### PROMPT
Restate the lines word for word, from the first line of the records through the line containing "First (a) GIBOOST". Leave out the pictures and anything after that line.
○ ○ ○ ○ ○
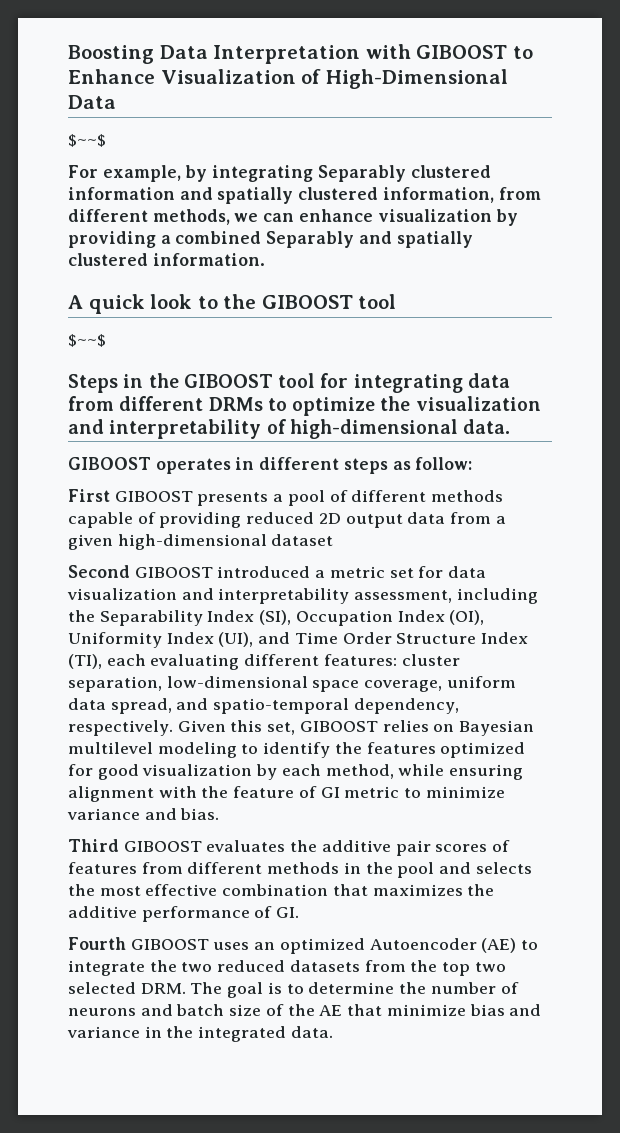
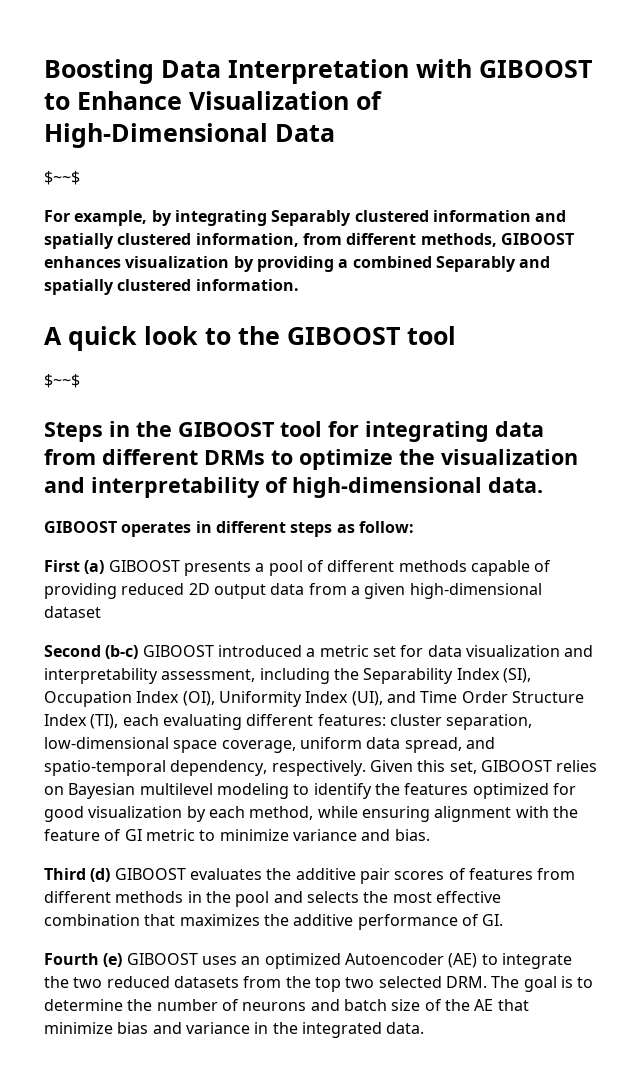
- For example, by integrating Separably clustered information and spatially clustered information, from different methods, we can enhance visualization by providing a combined Separably and spatially clustered information.
+ For example, by integrating Separably clustered information and spatially clustered information, from different methods, GIBOOST enhances visualization by providing a combined Separably and spatially clustered information.
- First GIBOOST presents a pool of different methods capable of providing reduced 2D output data from a given high-dimensional dataset
+ First (a) GIBOOST presents a pool of different methods capable of providing reduced 2D output data from a given high-dimensional dataset
- Second GIBOOST introduced a metric set for data visualization and interpretability assessment, including the Separability Index (SI), Occupation Index (OI), Uniformity Index (UI), and Time Order Structure Index (TI), each evaluating different features: cluster separation, low-dimensional space coverage, uniform data spread, and spatio-temporal dependency, respectively.
+ Second (b-c) GIBOOST introduced a metric set for data visualization and interpretability assessment, including the Separability Index (SI), Occupation Index (OI), Uniformity Index (UI), and Time Order Structure Index (TI), each evaluating different features: cluster separation, low-dimensional space coverage, uniform data spread, and spatio-temporal dependency, respectively.
- Third GIBOOST evaluates the additive pair scores of features from different methods in the pool and selects the most effective combination that maximizes the additive performance of GI.
+ Third (d) GIBOOST evaluates the additive pair scores of features from different methods in the pool and selects the most effective combination that maximizes the additive performance of GI.
- Fourth GIBOOST uses an optimized Autoencoder (AE) to integrate the two reduced datasets from the top two selected DRM. The goal is to determine the number of neurons and batch size of the AE that minimize bias and variance in the integrated data.
+ Fourth (e) GIBOOST uses an optimized Autoencoder (AE) to integrate the two reduced datasets from the top two selected DRM. The goal is to determine the number of neurons and batch size of the AE that minimize bias and variance in the integrated data.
○ ○ ○ ○ ○
### RESPONSE TO THIS EXERCISE
- For example, by integrating Separably clustered information and spatially clustered information, from different methods, we can enhance visualization by providing a combined Separably and spatially clustered information.
+ For example, by integrating Separably clustered information and spatially clustered information, from different methods, GIBOOST enhances visualization by providing a combined Separably and spatially clustered information.
- First GIBOOST presents a pool of different methods capable of providing reduced 2D output data from a given high-dimensional dataset
+ First (a) GIBOOST presents a pool of different methods capable of providing reduced 2D output data from a given high-dimensional dataset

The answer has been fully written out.